→ Work request
Lines with the word "relative" are the ones wanted. Copy each of them from the entries below.

[Saved data entries]
-=-=-=-=-
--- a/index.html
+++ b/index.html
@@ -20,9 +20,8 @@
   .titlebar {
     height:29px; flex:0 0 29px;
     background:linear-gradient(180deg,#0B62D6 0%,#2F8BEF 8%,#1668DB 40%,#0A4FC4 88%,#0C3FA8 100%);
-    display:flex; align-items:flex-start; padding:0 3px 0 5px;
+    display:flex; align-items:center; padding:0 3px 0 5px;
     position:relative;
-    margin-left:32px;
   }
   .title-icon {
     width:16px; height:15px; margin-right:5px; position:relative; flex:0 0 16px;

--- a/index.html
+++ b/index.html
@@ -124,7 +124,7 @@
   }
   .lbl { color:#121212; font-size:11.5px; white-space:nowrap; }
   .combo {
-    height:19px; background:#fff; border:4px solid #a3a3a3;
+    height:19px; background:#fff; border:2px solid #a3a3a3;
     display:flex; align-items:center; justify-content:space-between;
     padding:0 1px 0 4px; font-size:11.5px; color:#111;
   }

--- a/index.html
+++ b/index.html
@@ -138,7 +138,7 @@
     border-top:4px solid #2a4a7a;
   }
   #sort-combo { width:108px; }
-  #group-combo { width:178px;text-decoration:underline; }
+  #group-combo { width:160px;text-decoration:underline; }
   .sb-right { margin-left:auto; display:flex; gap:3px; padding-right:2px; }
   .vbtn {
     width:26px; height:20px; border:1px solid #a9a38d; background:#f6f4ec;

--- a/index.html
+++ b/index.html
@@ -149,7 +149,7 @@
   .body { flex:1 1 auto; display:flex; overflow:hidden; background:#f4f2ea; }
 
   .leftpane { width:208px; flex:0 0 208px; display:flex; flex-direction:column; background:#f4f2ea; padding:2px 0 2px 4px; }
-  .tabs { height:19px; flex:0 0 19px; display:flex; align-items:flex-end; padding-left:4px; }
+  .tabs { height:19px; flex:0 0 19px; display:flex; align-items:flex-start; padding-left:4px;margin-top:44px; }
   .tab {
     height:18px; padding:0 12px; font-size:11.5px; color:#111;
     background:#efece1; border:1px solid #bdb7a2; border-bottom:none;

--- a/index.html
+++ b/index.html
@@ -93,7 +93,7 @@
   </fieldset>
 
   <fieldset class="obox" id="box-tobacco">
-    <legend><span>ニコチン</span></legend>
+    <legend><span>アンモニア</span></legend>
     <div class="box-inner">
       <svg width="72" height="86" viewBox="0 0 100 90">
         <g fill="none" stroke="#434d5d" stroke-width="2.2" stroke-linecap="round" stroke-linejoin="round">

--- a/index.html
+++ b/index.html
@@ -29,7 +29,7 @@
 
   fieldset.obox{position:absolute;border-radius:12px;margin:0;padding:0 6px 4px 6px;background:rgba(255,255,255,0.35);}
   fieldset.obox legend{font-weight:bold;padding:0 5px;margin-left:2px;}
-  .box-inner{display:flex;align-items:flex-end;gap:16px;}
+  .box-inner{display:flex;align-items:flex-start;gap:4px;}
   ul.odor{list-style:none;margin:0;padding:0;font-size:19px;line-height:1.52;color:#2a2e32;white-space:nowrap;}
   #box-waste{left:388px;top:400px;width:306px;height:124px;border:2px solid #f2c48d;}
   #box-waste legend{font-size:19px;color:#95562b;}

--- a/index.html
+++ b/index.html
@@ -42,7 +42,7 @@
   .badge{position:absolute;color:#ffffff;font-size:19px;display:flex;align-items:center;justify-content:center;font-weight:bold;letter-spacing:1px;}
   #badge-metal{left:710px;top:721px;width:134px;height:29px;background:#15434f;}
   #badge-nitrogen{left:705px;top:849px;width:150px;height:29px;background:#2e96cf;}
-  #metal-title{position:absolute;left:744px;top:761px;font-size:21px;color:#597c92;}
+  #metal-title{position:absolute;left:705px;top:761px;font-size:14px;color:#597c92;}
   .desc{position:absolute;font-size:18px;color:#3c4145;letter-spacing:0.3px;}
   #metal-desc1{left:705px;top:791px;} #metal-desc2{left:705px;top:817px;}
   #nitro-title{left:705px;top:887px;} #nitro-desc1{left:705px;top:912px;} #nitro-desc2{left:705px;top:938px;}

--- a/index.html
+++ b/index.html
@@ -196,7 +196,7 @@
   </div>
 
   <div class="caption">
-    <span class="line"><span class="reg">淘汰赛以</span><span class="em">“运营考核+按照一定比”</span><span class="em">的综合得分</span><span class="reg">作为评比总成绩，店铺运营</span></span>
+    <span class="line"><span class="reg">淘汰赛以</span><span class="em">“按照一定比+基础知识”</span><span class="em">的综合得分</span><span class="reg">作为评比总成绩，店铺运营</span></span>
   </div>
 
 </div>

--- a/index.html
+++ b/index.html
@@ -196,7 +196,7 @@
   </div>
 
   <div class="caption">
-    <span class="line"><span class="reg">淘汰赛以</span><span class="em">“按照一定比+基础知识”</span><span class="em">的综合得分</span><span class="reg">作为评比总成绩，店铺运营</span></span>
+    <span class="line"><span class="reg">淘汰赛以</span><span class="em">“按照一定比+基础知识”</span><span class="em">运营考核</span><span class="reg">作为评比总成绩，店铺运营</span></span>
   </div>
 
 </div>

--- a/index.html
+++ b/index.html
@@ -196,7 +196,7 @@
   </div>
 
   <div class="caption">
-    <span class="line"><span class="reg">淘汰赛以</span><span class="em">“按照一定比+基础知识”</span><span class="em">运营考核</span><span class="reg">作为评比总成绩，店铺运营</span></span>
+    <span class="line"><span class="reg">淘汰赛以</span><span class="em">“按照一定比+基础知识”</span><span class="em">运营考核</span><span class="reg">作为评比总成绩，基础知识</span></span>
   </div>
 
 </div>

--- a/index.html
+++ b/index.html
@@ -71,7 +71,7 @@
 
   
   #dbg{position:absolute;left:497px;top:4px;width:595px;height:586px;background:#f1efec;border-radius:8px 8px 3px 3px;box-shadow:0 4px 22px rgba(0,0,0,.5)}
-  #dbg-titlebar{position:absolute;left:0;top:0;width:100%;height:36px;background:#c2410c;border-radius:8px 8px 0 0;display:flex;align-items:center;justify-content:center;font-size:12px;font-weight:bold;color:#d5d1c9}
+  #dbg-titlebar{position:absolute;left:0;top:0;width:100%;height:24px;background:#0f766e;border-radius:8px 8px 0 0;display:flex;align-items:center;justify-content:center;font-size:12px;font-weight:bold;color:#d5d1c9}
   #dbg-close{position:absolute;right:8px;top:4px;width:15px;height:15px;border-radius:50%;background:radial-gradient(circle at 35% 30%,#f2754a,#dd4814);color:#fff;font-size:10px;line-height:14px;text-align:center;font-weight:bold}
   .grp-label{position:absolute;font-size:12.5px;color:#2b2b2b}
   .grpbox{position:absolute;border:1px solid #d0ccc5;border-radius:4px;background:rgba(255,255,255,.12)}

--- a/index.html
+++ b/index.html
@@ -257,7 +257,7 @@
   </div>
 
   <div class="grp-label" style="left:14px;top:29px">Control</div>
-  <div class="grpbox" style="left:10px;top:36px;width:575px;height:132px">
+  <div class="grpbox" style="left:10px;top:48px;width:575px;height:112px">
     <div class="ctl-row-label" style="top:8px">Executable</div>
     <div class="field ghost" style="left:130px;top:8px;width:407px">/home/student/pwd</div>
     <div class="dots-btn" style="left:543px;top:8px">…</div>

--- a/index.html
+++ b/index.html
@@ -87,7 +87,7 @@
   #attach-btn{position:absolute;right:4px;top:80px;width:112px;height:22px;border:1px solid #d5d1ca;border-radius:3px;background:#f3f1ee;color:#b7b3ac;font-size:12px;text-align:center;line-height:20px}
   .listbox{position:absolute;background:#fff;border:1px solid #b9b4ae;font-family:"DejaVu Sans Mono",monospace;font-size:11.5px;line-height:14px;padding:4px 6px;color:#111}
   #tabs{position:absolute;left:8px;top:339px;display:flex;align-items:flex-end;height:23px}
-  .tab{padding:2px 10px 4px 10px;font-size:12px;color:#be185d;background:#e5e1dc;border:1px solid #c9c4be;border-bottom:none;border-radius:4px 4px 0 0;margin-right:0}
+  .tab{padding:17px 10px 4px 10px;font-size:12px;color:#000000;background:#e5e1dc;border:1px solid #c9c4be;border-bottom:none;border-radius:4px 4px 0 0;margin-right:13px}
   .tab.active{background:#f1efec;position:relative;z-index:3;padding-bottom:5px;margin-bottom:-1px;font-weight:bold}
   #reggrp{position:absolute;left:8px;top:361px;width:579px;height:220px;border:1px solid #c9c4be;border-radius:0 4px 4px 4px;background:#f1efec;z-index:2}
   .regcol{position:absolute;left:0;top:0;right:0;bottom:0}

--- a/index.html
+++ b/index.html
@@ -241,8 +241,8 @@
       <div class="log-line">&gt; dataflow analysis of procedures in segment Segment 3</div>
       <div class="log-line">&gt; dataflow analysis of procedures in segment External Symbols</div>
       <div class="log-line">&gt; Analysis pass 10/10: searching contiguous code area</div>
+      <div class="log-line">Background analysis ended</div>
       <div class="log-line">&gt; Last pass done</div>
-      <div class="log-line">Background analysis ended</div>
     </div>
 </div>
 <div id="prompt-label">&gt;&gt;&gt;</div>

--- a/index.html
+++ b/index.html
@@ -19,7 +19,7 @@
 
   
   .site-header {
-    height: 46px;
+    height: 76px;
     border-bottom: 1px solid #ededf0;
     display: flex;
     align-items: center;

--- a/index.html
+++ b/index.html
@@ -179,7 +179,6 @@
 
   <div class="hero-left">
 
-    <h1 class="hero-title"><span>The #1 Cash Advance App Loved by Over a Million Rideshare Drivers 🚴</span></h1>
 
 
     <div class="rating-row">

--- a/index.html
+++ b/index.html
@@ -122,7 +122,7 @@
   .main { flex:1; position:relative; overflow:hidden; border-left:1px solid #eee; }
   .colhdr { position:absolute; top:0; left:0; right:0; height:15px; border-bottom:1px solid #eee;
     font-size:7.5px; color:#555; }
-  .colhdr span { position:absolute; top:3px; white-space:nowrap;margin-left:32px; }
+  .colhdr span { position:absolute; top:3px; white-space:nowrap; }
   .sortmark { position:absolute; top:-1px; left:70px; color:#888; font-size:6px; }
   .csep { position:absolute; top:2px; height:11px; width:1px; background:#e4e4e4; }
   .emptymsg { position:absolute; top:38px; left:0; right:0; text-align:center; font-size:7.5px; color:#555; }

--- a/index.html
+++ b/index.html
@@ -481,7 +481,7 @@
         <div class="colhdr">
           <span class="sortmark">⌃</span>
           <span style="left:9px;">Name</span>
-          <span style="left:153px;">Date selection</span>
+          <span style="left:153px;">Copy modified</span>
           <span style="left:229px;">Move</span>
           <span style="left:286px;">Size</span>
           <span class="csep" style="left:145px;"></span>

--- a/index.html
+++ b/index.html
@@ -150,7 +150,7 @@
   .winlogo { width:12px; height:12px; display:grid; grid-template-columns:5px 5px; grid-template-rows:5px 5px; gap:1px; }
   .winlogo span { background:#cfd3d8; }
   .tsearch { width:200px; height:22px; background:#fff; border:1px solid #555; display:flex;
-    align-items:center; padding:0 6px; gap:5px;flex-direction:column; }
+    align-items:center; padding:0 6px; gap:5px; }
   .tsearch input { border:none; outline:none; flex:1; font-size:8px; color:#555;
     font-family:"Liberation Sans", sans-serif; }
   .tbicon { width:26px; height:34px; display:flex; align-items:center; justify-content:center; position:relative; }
-=-=-=-=-
→ Response
     position:relative;
     width:16px; height:15px; margin-right:5px; position:relative; flex:0 0 16px;
   .tab.active{background:#f1efec;position:relative;z-index:3;padding-bottom:5px;margin-bottom:-1px;font-weight:bold}
   .main { flex:1; position:relative; overflow:hidden; border-left:1px solid #eee; }
   .tbicon { width:26px; height:34px; display:flex; align-items:center; justify-content:center; position:relative; }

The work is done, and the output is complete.